The flipside is that some ideas might get overlooked. However, the purpose of this post is to make a “tribute” to one of those that really stand out, and what I would claim to be one of the most original ideas in recent years: Neural Style Transfer.


Description of NST

Leon A. Gatys, Alexander S. Ecker & Matthias Bethge wrote the original 2015 paper which first introduced a technique to separate style from content in an image, and project the style onto another content image, while preserving its semantic content. The idea exploits a pre-trained CNN, while modifying it to output a style-transformed image ( X_G ) instead of a prediction vector ( \hat y ).

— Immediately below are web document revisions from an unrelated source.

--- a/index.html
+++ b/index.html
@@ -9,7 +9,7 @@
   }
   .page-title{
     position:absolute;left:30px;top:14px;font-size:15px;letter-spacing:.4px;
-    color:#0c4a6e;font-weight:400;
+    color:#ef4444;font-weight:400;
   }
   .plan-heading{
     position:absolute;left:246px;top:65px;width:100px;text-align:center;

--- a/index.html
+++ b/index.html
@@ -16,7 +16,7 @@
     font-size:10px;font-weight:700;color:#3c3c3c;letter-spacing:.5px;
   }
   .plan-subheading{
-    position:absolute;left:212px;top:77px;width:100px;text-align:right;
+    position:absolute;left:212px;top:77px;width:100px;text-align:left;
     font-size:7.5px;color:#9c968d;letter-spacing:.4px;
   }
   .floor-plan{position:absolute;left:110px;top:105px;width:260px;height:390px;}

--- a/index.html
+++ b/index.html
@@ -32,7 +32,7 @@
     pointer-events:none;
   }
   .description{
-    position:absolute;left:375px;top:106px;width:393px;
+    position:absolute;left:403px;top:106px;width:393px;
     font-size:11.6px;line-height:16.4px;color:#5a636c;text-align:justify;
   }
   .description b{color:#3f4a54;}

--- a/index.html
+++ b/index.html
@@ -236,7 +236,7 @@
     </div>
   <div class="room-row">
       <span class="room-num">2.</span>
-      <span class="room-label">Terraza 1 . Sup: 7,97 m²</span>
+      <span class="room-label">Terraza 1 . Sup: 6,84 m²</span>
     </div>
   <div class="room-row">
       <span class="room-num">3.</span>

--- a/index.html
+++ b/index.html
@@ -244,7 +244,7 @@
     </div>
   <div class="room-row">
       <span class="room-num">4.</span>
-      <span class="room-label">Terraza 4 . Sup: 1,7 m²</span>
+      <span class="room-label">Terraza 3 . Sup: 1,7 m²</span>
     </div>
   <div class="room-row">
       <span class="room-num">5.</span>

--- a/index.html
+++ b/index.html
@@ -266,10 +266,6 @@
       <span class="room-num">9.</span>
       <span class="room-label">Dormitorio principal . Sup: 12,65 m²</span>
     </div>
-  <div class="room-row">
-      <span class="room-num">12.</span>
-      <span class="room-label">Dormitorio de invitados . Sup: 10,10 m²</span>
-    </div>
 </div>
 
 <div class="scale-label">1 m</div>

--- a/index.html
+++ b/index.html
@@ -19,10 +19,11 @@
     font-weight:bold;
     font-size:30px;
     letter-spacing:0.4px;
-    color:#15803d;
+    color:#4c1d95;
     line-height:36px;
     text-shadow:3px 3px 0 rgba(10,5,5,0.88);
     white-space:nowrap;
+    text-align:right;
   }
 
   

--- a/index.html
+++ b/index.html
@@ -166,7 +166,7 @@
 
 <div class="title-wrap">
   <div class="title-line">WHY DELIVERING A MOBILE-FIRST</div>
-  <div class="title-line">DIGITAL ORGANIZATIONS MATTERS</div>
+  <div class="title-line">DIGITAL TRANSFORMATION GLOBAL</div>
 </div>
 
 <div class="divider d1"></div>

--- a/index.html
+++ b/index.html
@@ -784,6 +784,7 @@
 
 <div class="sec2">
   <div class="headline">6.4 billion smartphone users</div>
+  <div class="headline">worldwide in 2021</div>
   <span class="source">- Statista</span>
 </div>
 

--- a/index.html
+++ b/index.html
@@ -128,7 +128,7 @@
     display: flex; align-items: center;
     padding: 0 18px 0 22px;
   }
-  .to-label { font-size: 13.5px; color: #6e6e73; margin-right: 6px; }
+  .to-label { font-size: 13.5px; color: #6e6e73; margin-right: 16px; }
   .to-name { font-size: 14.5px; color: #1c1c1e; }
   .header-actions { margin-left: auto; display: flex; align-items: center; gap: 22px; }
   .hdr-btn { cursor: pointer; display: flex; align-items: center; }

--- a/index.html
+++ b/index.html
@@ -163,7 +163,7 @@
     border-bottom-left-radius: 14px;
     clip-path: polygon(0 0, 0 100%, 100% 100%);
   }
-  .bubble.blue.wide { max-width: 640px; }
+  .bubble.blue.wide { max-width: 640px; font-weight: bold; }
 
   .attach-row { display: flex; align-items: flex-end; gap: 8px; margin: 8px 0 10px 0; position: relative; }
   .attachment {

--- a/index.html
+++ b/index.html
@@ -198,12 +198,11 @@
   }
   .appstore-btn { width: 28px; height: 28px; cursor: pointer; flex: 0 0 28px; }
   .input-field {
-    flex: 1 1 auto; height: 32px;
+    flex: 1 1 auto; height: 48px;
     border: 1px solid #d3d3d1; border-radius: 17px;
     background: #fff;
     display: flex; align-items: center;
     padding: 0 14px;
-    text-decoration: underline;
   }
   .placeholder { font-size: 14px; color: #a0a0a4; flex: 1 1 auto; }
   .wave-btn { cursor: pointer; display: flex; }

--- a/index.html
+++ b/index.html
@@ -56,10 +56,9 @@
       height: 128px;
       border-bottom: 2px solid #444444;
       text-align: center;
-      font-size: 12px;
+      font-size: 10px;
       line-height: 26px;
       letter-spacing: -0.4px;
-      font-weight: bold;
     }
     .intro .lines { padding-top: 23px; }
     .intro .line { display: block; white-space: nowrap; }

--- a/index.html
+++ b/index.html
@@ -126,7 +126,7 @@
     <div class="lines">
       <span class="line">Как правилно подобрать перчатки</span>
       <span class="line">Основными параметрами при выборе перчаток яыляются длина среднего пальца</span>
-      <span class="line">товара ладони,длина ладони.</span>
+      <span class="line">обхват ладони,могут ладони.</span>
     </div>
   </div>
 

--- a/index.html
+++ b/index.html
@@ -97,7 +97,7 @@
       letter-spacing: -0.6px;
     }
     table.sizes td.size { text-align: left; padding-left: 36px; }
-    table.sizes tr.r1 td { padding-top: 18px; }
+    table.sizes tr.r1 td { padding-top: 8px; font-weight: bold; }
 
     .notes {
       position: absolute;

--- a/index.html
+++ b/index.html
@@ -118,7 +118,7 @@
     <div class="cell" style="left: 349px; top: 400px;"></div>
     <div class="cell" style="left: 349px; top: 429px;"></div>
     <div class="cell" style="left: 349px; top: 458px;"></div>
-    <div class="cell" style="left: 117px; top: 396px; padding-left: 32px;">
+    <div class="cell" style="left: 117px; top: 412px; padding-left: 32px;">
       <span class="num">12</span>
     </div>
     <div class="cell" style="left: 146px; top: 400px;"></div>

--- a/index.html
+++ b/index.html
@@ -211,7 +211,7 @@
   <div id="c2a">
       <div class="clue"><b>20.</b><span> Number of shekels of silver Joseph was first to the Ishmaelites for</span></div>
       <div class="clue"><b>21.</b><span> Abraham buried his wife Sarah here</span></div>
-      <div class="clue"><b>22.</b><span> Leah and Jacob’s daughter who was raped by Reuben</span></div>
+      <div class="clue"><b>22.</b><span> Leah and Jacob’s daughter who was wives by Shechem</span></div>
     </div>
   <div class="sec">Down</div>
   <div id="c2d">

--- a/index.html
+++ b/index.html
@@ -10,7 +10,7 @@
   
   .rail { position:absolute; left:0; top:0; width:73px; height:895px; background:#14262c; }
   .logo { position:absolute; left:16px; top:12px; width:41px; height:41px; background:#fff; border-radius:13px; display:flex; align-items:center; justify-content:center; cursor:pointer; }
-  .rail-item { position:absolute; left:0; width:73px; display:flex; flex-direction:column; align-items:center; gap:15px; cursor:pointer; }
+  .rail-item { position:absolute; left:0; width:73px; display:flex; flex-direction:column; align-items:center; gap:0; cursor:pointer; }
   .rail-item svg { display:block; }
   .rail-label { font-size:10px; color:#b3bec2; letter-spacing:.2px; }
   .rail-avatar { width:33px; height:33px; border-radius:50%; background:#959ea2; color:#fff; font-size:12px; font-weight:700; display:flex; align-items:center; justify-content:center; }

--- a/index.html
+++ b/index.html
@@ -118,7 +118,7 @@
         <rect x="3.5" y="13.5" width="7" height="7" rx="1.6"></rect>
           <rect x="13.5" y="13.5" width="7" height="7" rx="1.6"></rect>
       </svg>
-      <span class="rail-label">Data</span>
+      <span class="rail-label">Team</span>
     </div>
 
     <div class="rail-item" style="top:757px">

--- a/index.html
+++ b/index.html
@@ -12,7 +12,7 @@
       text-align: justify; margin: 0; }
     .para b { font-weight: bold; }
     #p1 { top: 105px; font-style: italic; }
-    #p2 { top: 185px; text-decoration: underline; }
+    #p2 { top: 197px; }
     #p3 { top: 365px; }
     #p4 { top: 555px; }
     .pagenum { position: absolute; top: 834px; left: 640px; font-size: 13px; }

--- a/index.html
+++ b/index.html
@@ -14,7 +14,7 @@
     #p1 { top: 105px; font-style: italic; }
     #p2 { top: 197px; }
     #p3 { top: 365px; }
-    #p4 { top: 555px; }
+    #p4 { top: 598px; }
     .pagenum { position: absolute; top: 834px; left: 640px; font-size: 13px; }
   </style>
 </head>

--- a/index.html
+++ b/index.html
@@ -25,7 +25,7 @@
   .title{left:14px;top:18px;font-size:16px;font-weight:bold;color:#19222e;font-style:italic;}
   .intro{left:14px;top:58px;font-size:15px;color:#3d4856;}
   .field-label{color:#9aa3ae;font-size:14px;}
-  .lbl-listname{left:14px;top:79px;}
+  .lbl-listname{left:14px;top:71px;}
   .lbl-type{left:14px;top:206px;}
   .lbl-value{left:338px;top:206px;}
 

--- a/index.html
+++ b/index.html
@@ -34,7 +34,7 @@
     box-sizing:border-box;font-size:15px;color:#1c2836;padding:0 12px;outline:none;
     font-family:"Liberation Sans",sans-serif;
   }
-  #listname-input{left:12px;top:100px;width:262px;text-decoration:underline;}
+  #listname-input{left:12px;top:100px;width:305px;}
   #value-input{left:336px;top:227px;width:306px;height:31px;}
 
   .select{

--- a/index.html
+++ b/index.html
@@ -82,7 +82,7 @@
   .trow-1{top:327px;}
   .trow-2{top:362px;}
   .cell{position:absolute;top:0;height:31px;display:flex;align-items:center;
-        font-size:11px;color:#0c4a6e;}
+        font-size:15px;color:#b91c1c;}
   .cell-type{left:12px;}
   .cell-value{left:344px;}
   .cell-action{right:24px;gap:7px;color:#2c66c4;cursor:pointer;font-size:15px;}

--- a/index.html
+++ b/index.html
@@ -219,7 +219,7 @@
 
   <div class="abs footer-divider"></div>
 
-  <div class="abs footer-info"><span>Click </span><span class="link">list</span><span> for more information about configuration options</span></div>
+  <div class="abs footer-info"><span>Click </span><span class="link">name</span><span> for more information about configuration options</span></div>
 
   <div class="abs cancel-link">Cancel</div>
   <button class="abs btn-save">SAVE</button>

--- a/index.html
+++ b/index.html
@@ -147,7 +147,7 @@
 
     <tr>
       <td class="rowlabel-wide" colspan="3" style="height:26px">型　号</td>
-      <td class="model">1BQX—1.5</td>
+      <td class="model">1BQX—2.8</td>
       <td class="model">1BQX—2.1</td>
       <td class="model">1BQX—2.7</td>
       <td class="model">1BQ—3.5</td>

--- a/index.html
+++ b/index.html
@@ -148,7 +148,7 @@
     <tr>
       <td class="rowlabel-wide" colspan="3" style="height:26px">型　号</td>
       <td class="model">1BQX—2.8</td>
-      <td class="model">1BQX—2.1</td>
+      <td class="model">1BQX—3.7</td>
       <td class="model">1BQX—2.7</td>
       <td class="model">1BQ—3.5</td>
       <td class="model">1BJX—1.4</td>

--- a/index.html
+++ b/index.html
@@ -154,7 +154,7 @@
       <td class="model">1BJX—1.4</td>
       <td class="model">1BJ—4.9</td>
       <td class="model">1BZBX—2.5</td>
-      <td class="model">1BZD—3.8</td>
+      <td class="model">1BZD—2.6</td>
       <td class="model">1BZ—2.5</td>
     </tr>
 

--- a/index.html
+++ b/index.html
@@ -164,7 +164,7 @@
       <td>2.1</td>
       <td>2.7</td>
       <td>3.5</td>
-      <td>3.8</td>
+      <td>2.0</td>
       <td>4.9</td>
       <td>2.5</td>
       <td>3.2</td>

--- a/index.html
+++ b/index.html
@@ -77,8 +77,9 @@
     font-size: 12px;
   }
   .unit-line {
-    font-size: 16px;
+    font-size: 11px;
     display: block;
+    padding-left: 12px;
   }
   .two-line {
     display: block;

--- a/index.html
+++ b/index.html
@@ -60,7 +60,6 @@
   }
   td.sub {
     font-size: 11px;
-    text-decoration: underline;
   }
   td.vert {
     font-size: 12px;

A style image ( X_S ) and a content image ( X_C ) are chosen, and subsequently transformed into a new generated image ( X_G ), where each of these is essentially a (ColorChannels, Height, Width) -dimensional matrix. This is done by modifying the cost function of the pre-trained Convolutional Neural network (VGG-net for the original 2015 NST-paper) in order to exploit the learnt features and imply transfer learning to the task.



Lets first start with the VGG-net architecture: This CNN comes with a 16 or 19-layer architecture, and is trained for 1000 different classes, on the IMAGENET data. The final layer of the original model is thus a 1000-way soft-max ( \hat y ). This particular model has achieved a top-1 error rate of 24.4% within 1000 different classes in the training data.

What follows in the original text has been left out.